Dies könnte ein Fenster zur sogenannten Neuen Physik öffnen, die über das
bekannte Standardmodell hinausgeht. Je mehr Higgs-Bosonen entstehen, desto
präziser können sie vermessen und mit den theoretischen Erwartungen verglichen
werden. "Vielleicht noch interessanter und wichtiger könnte es werden, wenn wir
ganz neue Teilchen finden, zum Beispiel Kandidaten für die Dunkle Materie",
blickt Prof. Dr. Volker Büscher vom Mainzer Institut für Physik voraus. "Wir
versprechen uns sehr viel von der Energieerhöhung, weil wir damit auch schwerere
Teilchen aufspüren können."
Durch technische Veränderungen wird der LHC in seiner zweiten Laufzeit mehr
Protonen als bisher transportieren und es werden mehr Zusammenstöße erfolgen,
nämlich ungefähr eine Milliarde Kollisionen pro Sekunde. Die Experimente werden
riesige Datenmengen erzeugen, die ausgewertet werden müssen. Um nur die wirklich
wichtigen Ereignisse zu erfassen, sind ausgeklügelte Trigger eingeschaltet.

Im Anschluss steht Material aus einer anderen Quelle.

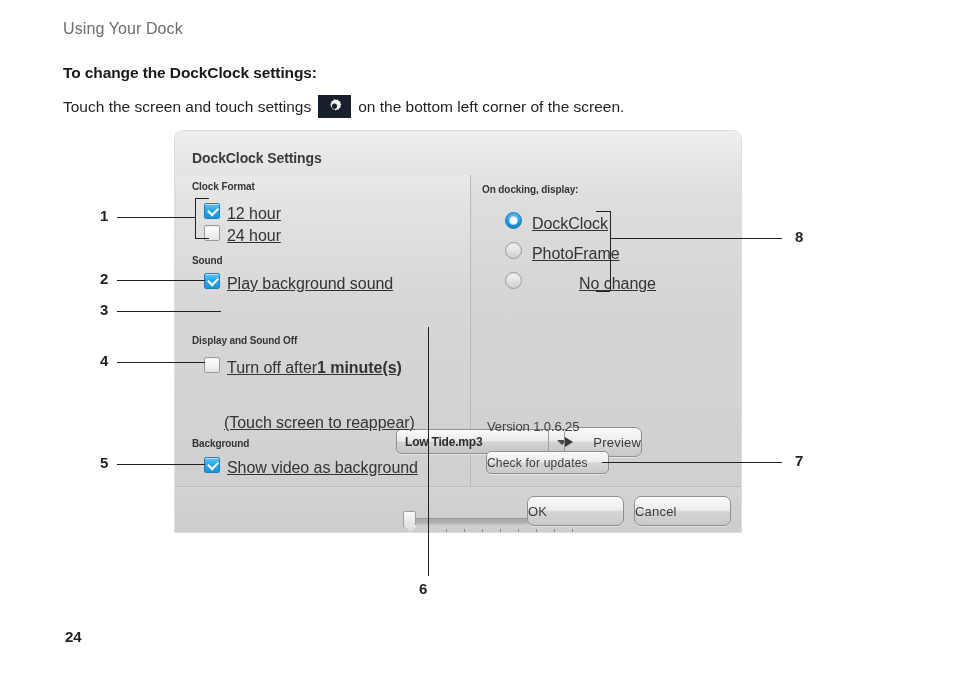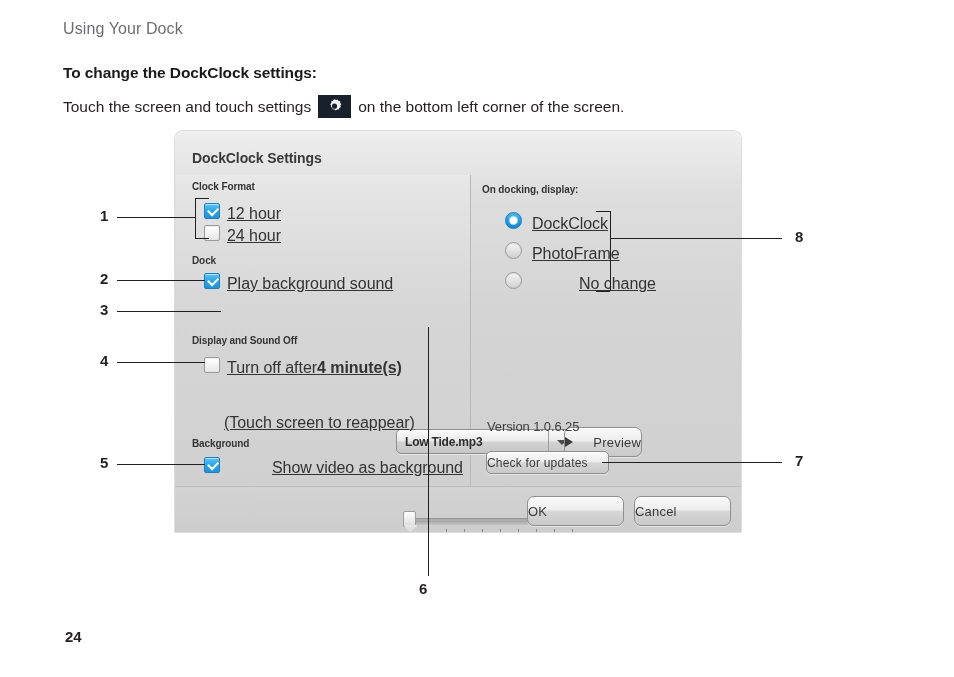--- a/index.html
+++ b/index.html
@@ -328,56 +328,56 @@
   <div class="divider-v"></div>
   <div class="divider-h"></div>
   <div class="footer-band"></div>
 
   <div class="grp-label" style="left:17px; top:50px;">Clock Format</div>
   <div class="cb on" style="left:29px; top:72px;"></div>
   <div class="opt-label" style="left:52px; top:74px;">12 hour</div>
   <div class="cb off" style="left:29px; top:94px;"></div>
   <div class="opt-label" style="left:52px; top:96px;">24 hour</div>
 
-  <div class="grp-label" style="left:17px; top:124px;">Dock</div>
+  <div class="grp-label" style="left:17px; top:124px;">Sound</div>
   <div class="cb on" style="left:29px; top:142px;"></div>
   <div class="opt-label" style="left:52px; top:144px;">Play background sound</div>
 
   <div class="dropdown">
     <span class="dd-text">Low Tide.mp3</span>
     <span class="dd-sep"></span>
     <span class="dd-arrow"></span>
   </div>
 
   <div class="gbtn btn-preview">
     <span class="ptri"></span>
     <span>Preview</span>
   </div>
 
   <div class="grp-label" style="left:17px; top:204px;">Display and Sound Off</div>
   <div class="cb off" style="left:29px; top:226px;"></div>
-  <div class="opt-label" style="left:52px; top:228px;"><span>Turn off after</span><b>4 minute(s)</b></div>
+  <div class="opt-label" style="left:52px; top:228px;"><span>Turn off after</span><b>1 minute(s)</b></div>
 
   <div class="slider-track"></div>
   <div class="slider-thumb"></div>
   <div class="tick" style="left:253px;"></div>
   <div class="tick" style="left:271px;"></div>
   <div class="tick" style="left:289px;"></div>
   <div class="tick" style="left:307px;"></div>
   <div class="tick" style="left:325px;"></div>
   <div class="tick" style="left:343px;"></div>
   <div class="tick" style="left:361px;"></div>
   <div class="tick" style="left:379px;"></div>
   <div class="tick" style="left:397px;"></div>
 
   <div class="opt-label" style="left:49px; top:283px;">(Touch screen to reappear)</div>
 
   <div class="grp-label" style="left:17px; top:307px;">Background</div>
   <div class="cb on" style="left:29px; top:326px;"></div>
-  <div class="opt-label" style="left:52px; top:328px;margin-left:45px;">Show video as background</div>
+  <div class="opt-label" style="left:52px; top:328px;">Show video as background</div>
 
   <div class="grp-label" style="left:307px; top:53px;">On docking, display:</div>
 
   <div class="rb on" style="left:330px; top:81px;"></div>
   <div class="opt-label" style="left:357px; top:84px;">DockClock</div>
 
   <div class="rb" style="left:330px; top:111px;"></div>
   <div class="opt-label" style="left:357px; top:114px;">PhotoFrame</div>
 
   <div class="rb" style="left:330px; top:141px;"></div>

Für das ATLAS-Experiment hat die Arbeitsgruppe aus Mainz eine neue
Elektronikkarte entwickelt, die vollautomatisch entscheidet, ob das Experiment
wie eine Kamera das Bild einer Kollision aufnimmt. "Der topologische Trigger aus
Mainz ist eine der Hauptkomponenten, die dafür sorgen, dass in Zukunft noch
besser gefiltert wird", sagt Adam Kaluza, der als Doktorand direkt in diese
Arbeiten involviert ist.
Die superschnelle Elektronikkarte schaut sich 40 Millionen Ereignisse pro
Sekunde an und entscheidet in Echtzeit für jedes einzelne, ob es gespeichert
wird oder nicht - eine technische Meisterleistung. "Wir sehen einer aufregenden
Zeit entgegen, die uns in noch völlig unbekanntes Gelände führen könnte", sagt
Büscher zu der bevorstehenden Laufzeit, die bis 2018 dauern soll.